J1083 (足底の皮膚の血管の分布は、階段状に作られたモデルで示されています)
足底は、足根部の関節より前方部の下面を指し、解剖学的には人体の最下部に位置する重要な構造です(Gray and Williams, 2000)。この領域は無毛で通常メラニン色素を持たず、分厚い角質層を持つ特殊な皮膚で覆われています。体重がかかる部分(踵部、中足骨頭部、母趾球部など)には、特徴的な皮膚隆線(皮溝と皮丘)が備わっており、これにより摩擦係数が高まり、直立歩行時の安定性を提供しています(Standring, 2015)。
解剖学的区分
解剖学的には、足底は3つの領域に区分されます(Moore et al., 2018):
- 踵部(後足部):踵骨隆起部を含み、立位時に体重の約60%を支持します。皮膚は最も厚く(15-20mm程度)、豊富な脂肪体によってクッション機能が提供されています(Mickle et al., 2011)。
- 中足部:土踏まず(足弓)を形成する部分で、縦アーチと横アーチの構造により、歩行時の衝撃吸収と推進力の伝達を担います(Cavanagh et al., 2000)。
- 前足部:中足骨頭と趾底部から構成され、蹴り出し時に重要な役割を果たします。皮膚の厚さは5-7mm程度で、中足骨頭部には特殊な脂肪体が存在します(Mickle et al., 2011)。
組織学的特徴
足底の皮膚は、表皮、真皮、皮下組織から構成され、それぞれが特殊化した構造を持ちます(Mescher, 2016):
- 表皮:非常に厚い角質層(stratum corneum)を持ち、機械的圧力や摩擦に対する強固なバリアを形成します。基底層には豊富なメラノサイトが存在するものの、足底では通常メラニン色素の沈着は見られません。
- 真皮:密集したコラーゲン線維(I型およびIII型)と弾性線維が三次元的に配列し、張力と弾性を提供します。真皮乳頭は深く、表皮との接合面積を増大させています(Mescher, 2016)。

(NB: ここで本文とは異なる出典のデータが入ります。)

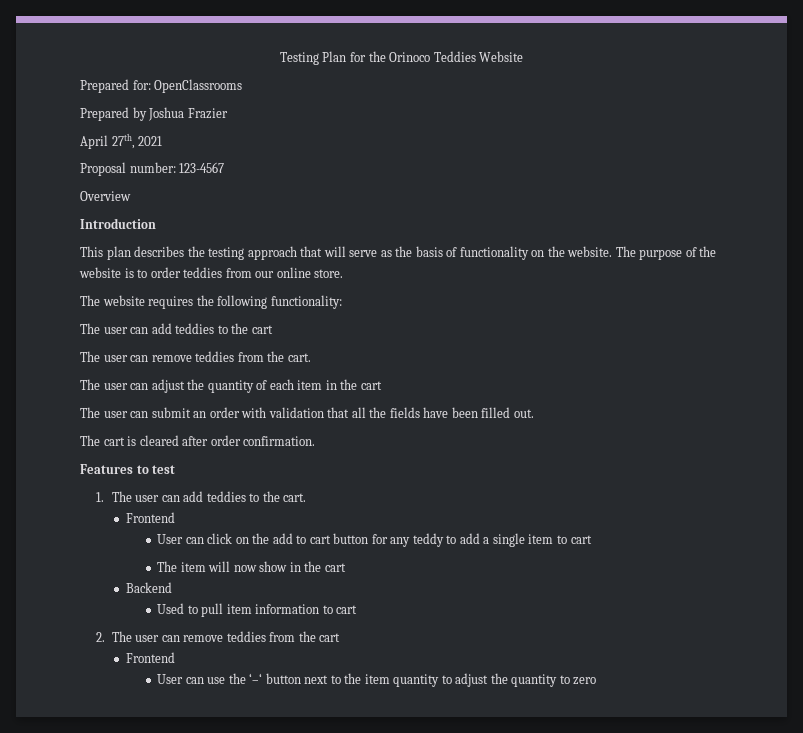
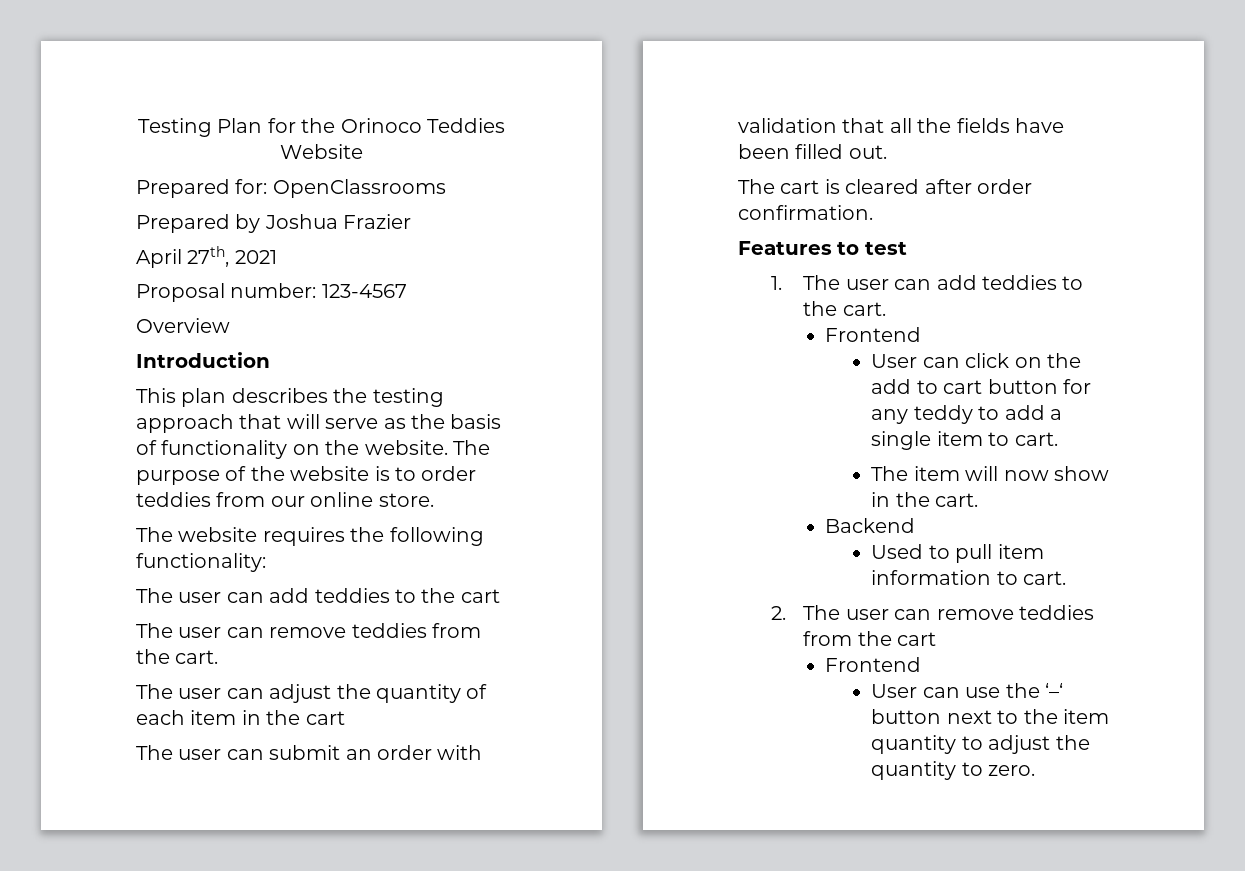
- User can click on the add to cart button for any teddy to add a single item to cart
+ User can click on the add to cart button for any teddy to add a single item to cart.
- The item will now show in the cart
+ The item will now show in the cart.
- Used to pull item information to cart
+ Used to pull item information to cart.
- User can use the ‘–‘ button next to the item quantity to adjust the quantity to zero
+ User can use the ‘–‘ button next to the item quantity to adjust the quantity to zero.

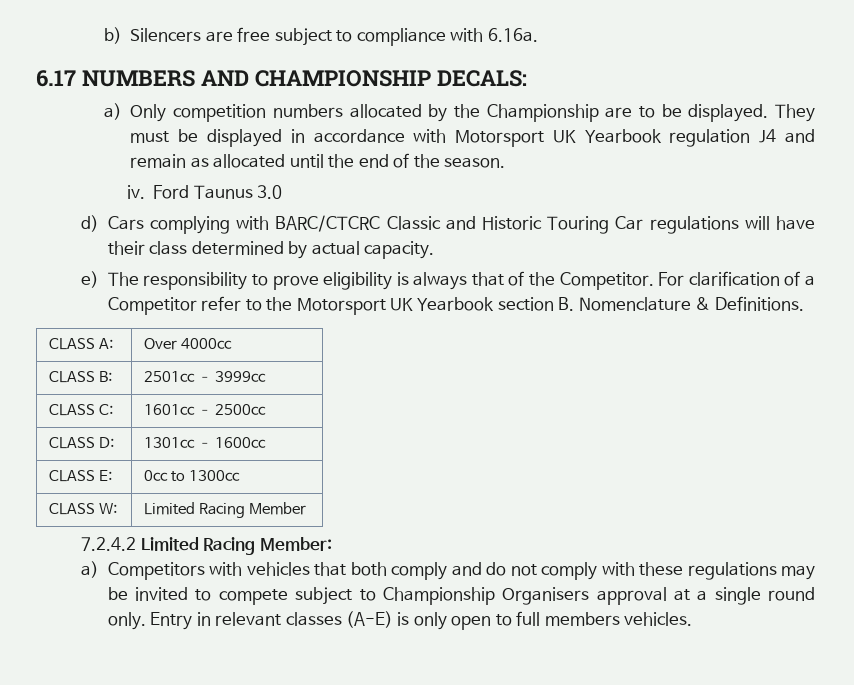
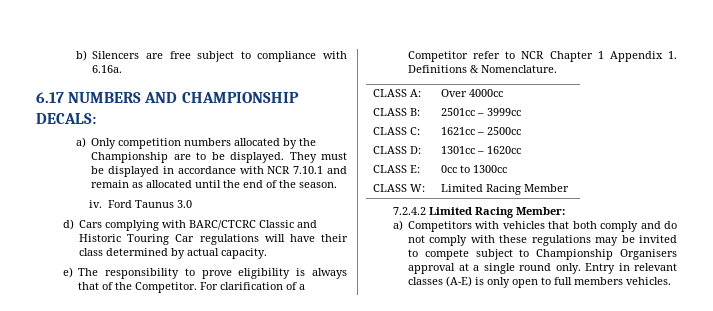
- They must be displayed in accordance with Motorsport UK Yearbook regulation J4 and remain as allocated until the end of the season.
+ They must be displayed in accordance with NCR 7.10.1 and remain as allocated until the end of the season.
- For clarification of a Competitor refer to the Motorsport UK Yearbook section B. Nomenclature & Definitions.
+ For clarification of a Competitor refer to NCR Chapter 1 Appendix 1. Definitions & Nomenclature.
- CLASS C: | 1601cc – 2500cc
+ CLASS C: | 1621cc – 2500cc
- CLASS D: | 1301cc – 1600cc
+ CLASS D: | 1301cc – 1620cc

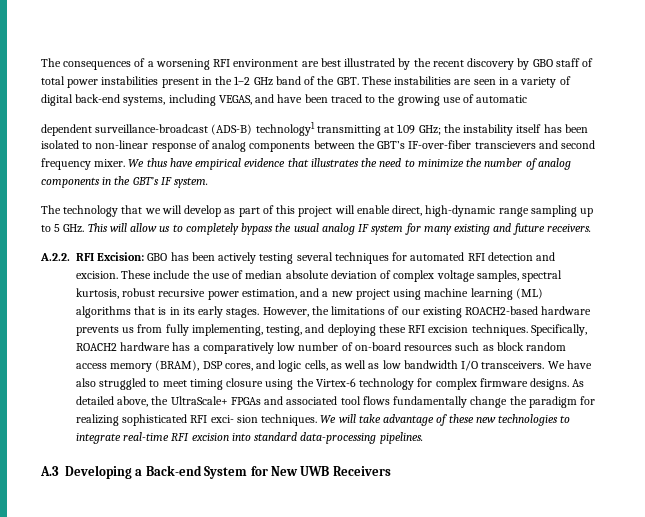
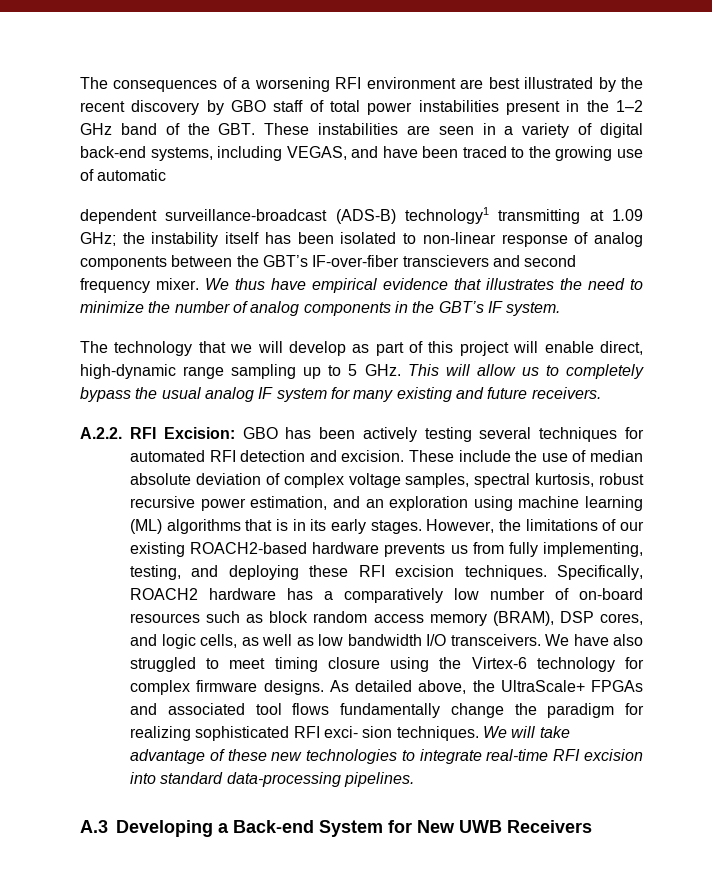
- These include the use of median absolute deviation of complex voltage samples, spectral kurtosis, robust recursive power estimation, and a new project using machine learning (ML) algorithms that is in its early stages.
+ These include the use of median absolute deviation of complex voltage samples, spectral kurtosis, robust recursive power estimation, and an exploration using machine learning (ML) algorithms that is in its early stages.

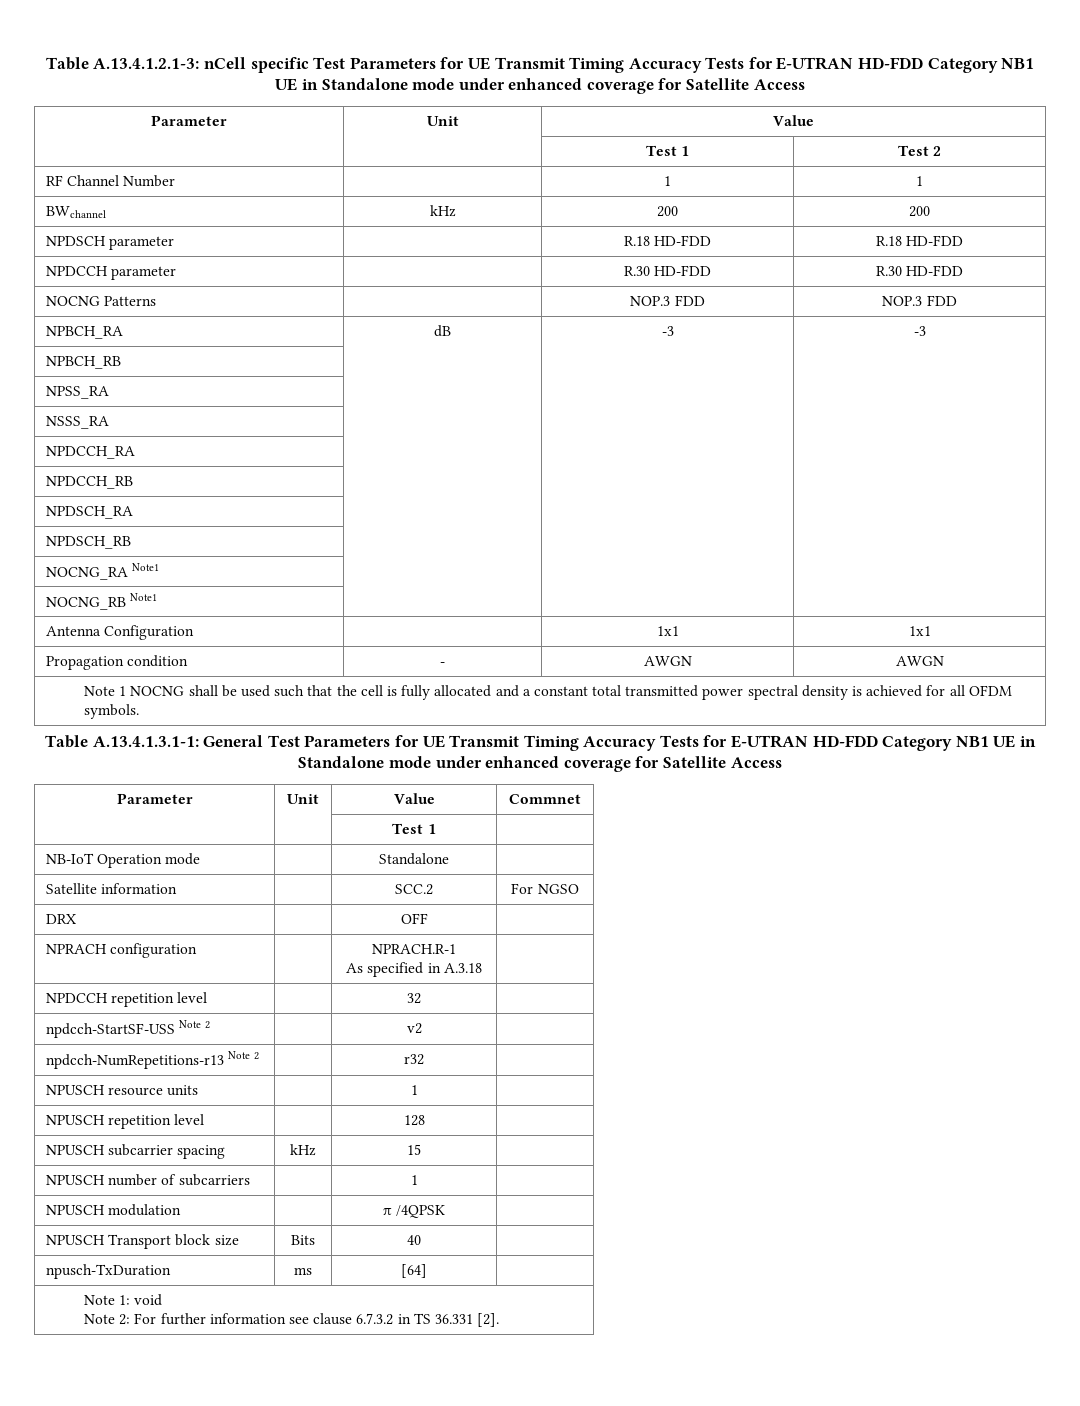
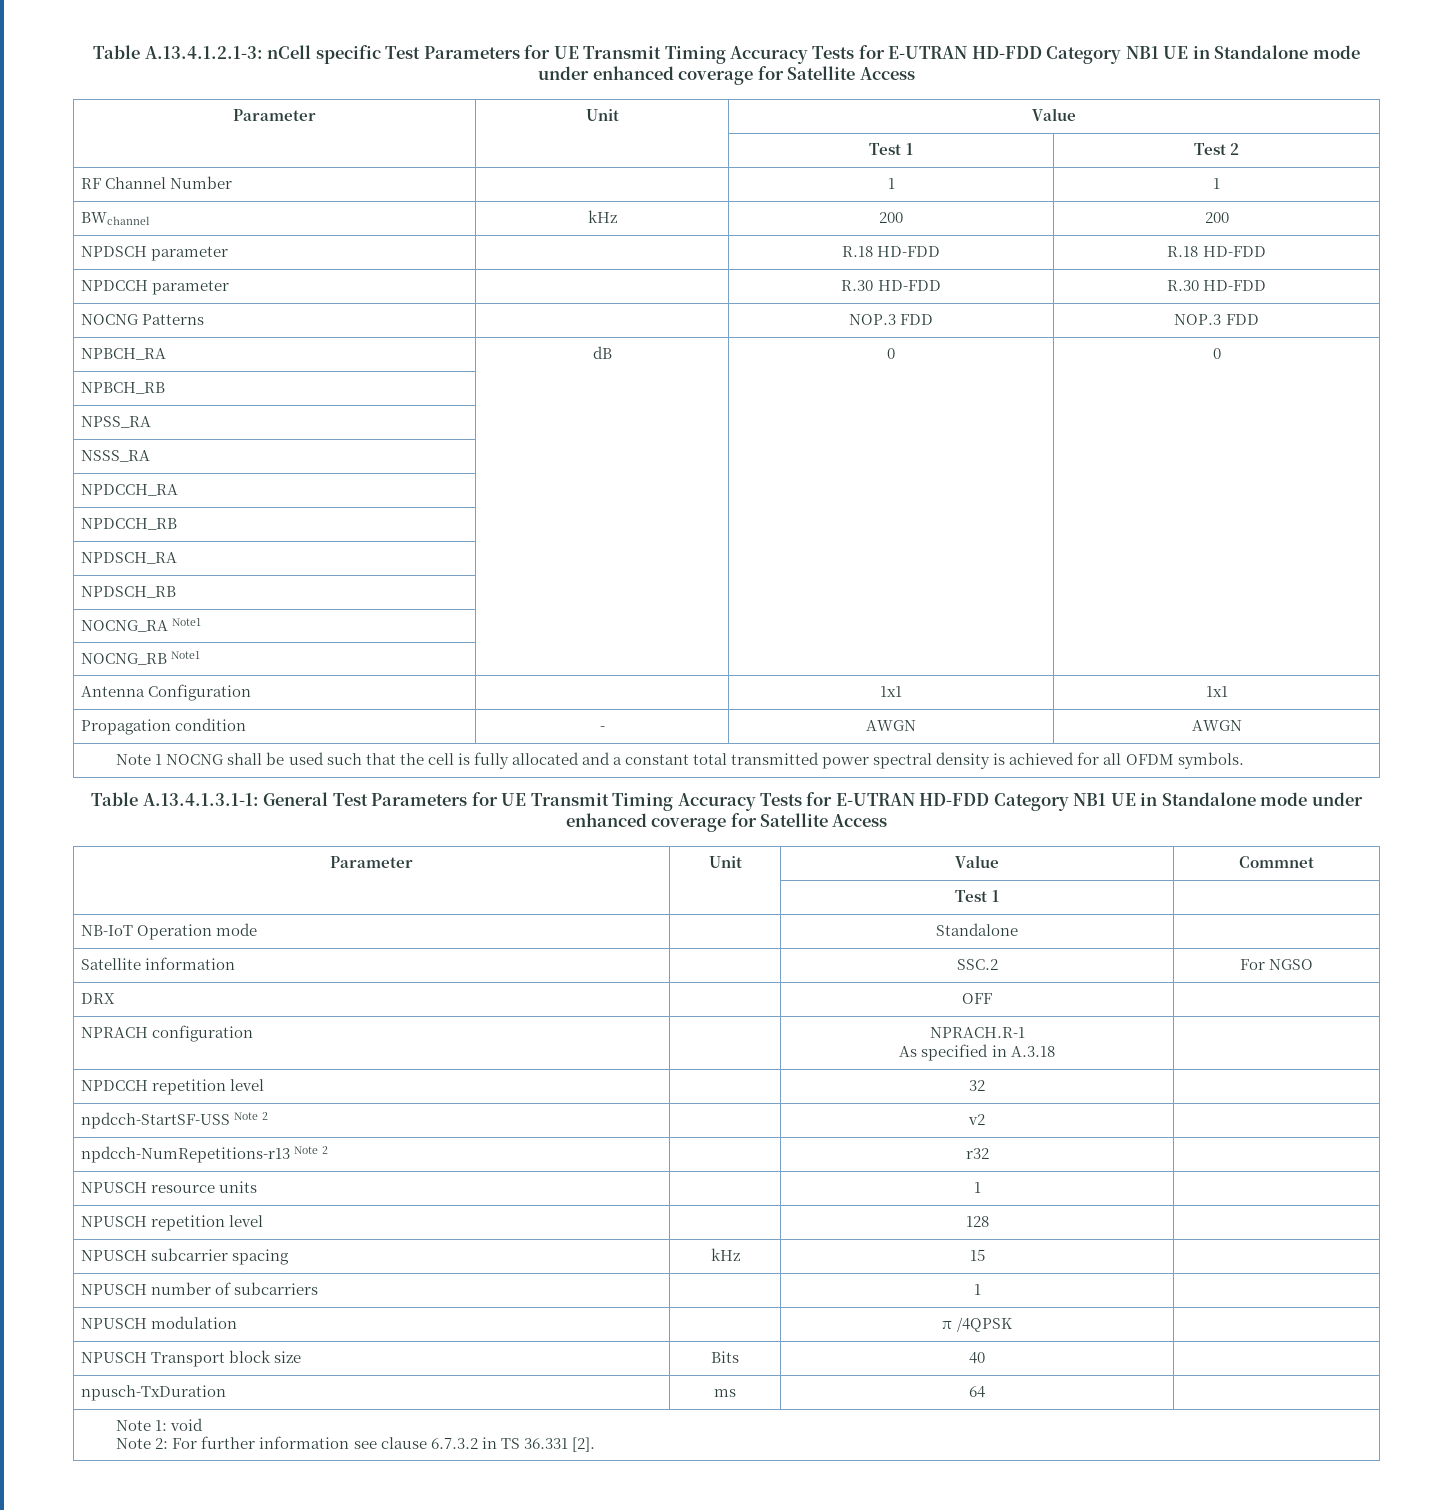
- NPBCH_RA | dB | -3 | -3
+ NPBCH_RA | dB | 0 | 0
- Satellite information | | SCC.2 | For NGSO
+ Satellite information | | SSC.2 | For NGSO
- npusch-TxDuration | ms | [64] |
+ npusch-TxDuration | ms | 64 |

- 皮下組織:脂肪小葉が特殊な線維性中隔によって区画化されており、この構造が衝撃吸収のクッションとして機能します。特に踵部と中足骨頭部では、この脂肪体の厚さが足部痛と相関することが示されています(Mickle et al., 2011)。
血管分布
足底の血管系は、豊富で複雑な分布を示します(Feneis and Dauber, 2000):
- 動脈系:後脛骨動脈は踵の後方で内側足底動脈と外側足底動脈に分岐し、これらが足底動脈弓(足底弓)を形成します。足底弓からは中足動脈と趾動脈が分岐し、皮膚や筋肉に栄養を供給します。足背動脈からの穿通枝も足底への血流に寄与します(Feneis and Dauber, 2000)。
- 静脈系:足底静脈弓と足底静脈網が発達し、深部静脈系と表在静脈系の両方が存在します。歩行時の筋ポンプ作用により、静脈還流が促進されます。
- 微小循環:足底では階層状の血管配列が見られ、圧力がかかっても血流が維持される特殊な仕組みが備わっています。真皮乳頭には豊富な毛細血管ループが存在し、皮膚の栄養供給と体温調節に関与します(Feneis and Dauber, 2000)。